Sawako: Sounds
In memoriam Sawako Kato (1978-2024)
Text by Kenneth Kirschner

In 2003, my friend Taylor Deupree invited me to contribute to a new compilation he was putting together for 12k, and I had the perhaps overly clever idea of asking each participant to send me a sound file or two – with the intention of building my track entirely out of sounds from the different artists on the record. This became a piece called “June 8, 2003” on the album Two Point Two – but as it turned out, that was far from the most important part of the project for me.

Not long after sending out my request, I received a mysterious package in the mail from Japan. In it was a single golden CD-R, with no notes or explanation beyond three words written in felt-tip pen, on the front of the disc itself, in tiny, neat handwriting:


Expecting to hear a short sound file or two I could use for the compilation, I pressed play – and was transported to another world.

What was I listening to? There were toys, birds, trains. Insects, oscillators, children’s voices. Sudden, abrasive bursts of noise and passages of overwhelming silence. Traffic. A music box. Distant musical instruments playing at the very edge of perception, then people casually, loudly talking. A crow. And throughout it all, a poetry, a magic. 

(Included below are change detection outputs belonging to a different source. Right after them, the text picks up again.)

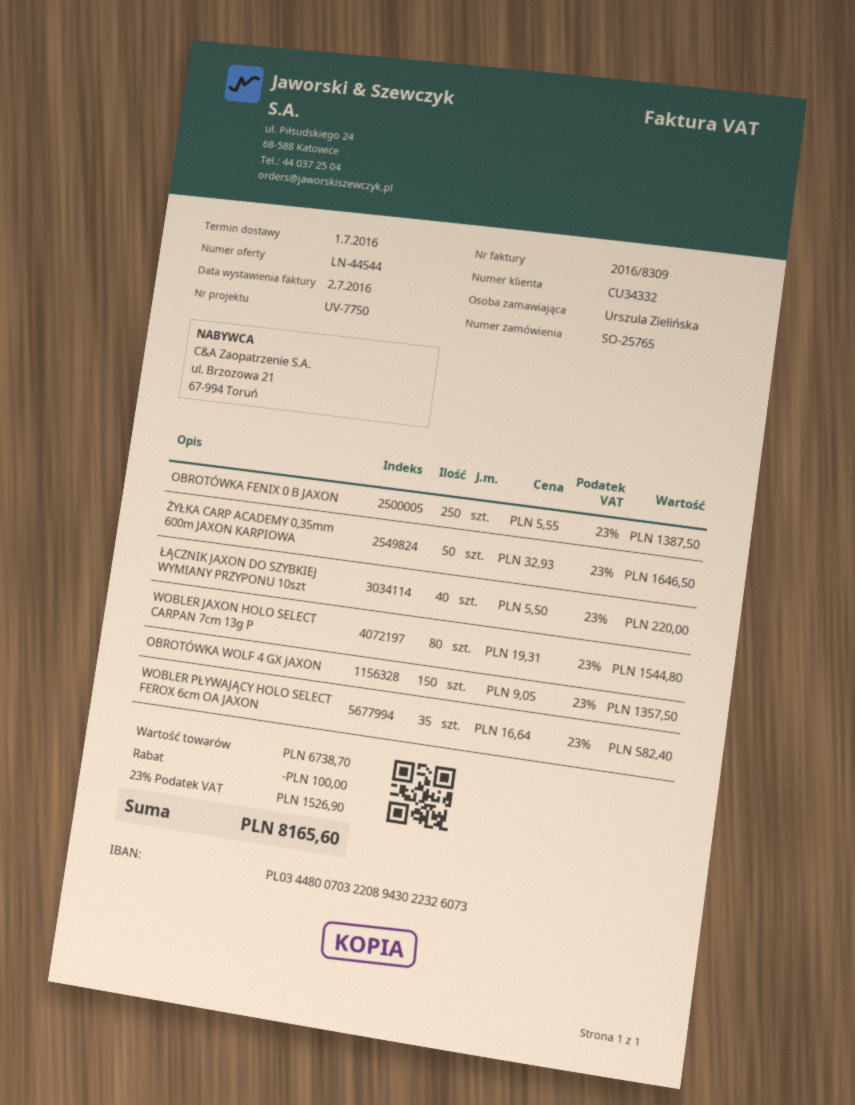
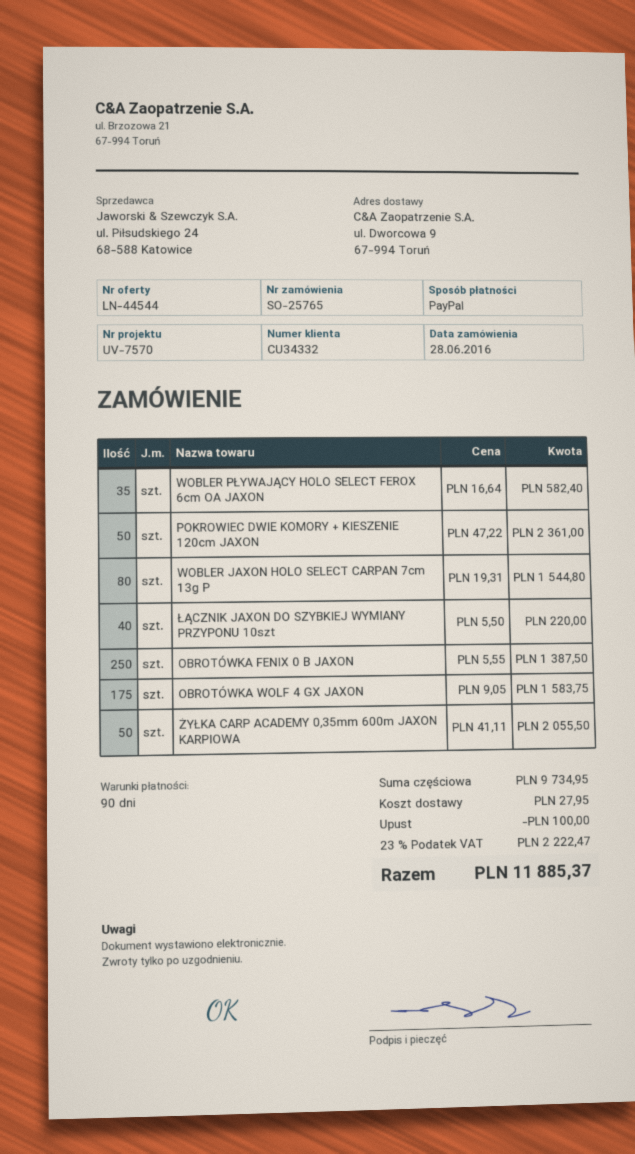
reference: UV-7750 -> UV-7570
ŻYŁKA CARP ACADEMY 0,35mm 600m JAXON KARPIOWA: 50 x 32.93 = 1646.50 -> 50 x 41.11 = 2055.50
OBROTÓWKA WOLF 4 GX JAXON: 150 x 9.05 = 1357.50 -> 175 x 9.05 = 1583.75
POKROWIEC DWIE KOMORY + KIESZENIE 120cm JAXON: none -> 50 x 47.22 = 2361.00
subtotal: 6738.70 -> 9734.95
shipping: none -> 27.95
tax: 23% = 1526.90 -> 23% = 2222.47
total: 8165.60 -> 11885.37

What was this thing? Was it an album? A bunch of random sounds? Had she created it just for me, or were these just leftover odds and ends she had lying around? Whatever it was, it was like nothing I had ever heard. 

There were 18 short tracks, all untitled, all unexplained, together making up maybe 30 minutes of music. The sounds were disparate, fragmented, disconnected. They had been placed together seemingly at random, in no particular order – or perhaps with the most careful of selection and thought. It was a story, a narrative – yet also seemingly arbitrary, the apparent product of pure chance. Every single sound was perfect, exactly what and where it needed to be, but nothing seemed to have been deliberately put there. There seemed to be a single, overwhelming artistic vision at work, as well as an unavoidable sense that these humble materials had been thrown together essentially at random. It was a paradox, a mystery. A gift.

Fascinated by this mysterious, enthralling object that had appeared seemingly out of nowhere, I started playing it for people. I’d say, “I don’t know what this is, but you have to hear it!” We began passing it around like samizdat, like some secret underground zine or illegal bootleg recording. Whatever this thing was, it felt like an album – like a total statement, a complete universe.  

But was it an album? Or was it just a disordered collection of sounds, thrown haphazardly together? Over the following years, I’m sure I asked all these questions and more to the sounds’ elusive author, and to each contradictory question she doubtless replied, “Ha ha ha, yes yes yes!” – smiling and nodding and revealing nothing.

I had heard from Sawako just before she died, so for me the news that we had lost her wasn’t shocking, only devastating. I immediately began casting about for some way to respond, some way to communicate to people what I had always seen as the singular, profound nature of her work. And I found myself thinking back to that golden CD arriving in the mail out of nowhere. Surely the disc was gone – either lost in the fire that had destroyed my old studio or else buried at the bottom of some dusty box in the chaos of a neglected storage unit. 

But slowly it occurred to me that, to create that compilation track, I must have transferred the audio to my computer. I dug deeper and deeper into old hard drives, finally unearthing the original sound files – files so old that my computer’s operating system could no longer read them, interpreting them instead as text files of chaotic, code-like gibberish – digital static. (Taylor’s art for this release is drawn from the ASCII noise of those unreadable files.) I panicked, certain in the terrifying knowledge that this irreplaceable work existed nowhere else in the world except my hard drive. But with a little coaxing, I was soon able to restore the files to playability. And I immediately emailed Taylor with a single thought:  Everyone has to hear this.  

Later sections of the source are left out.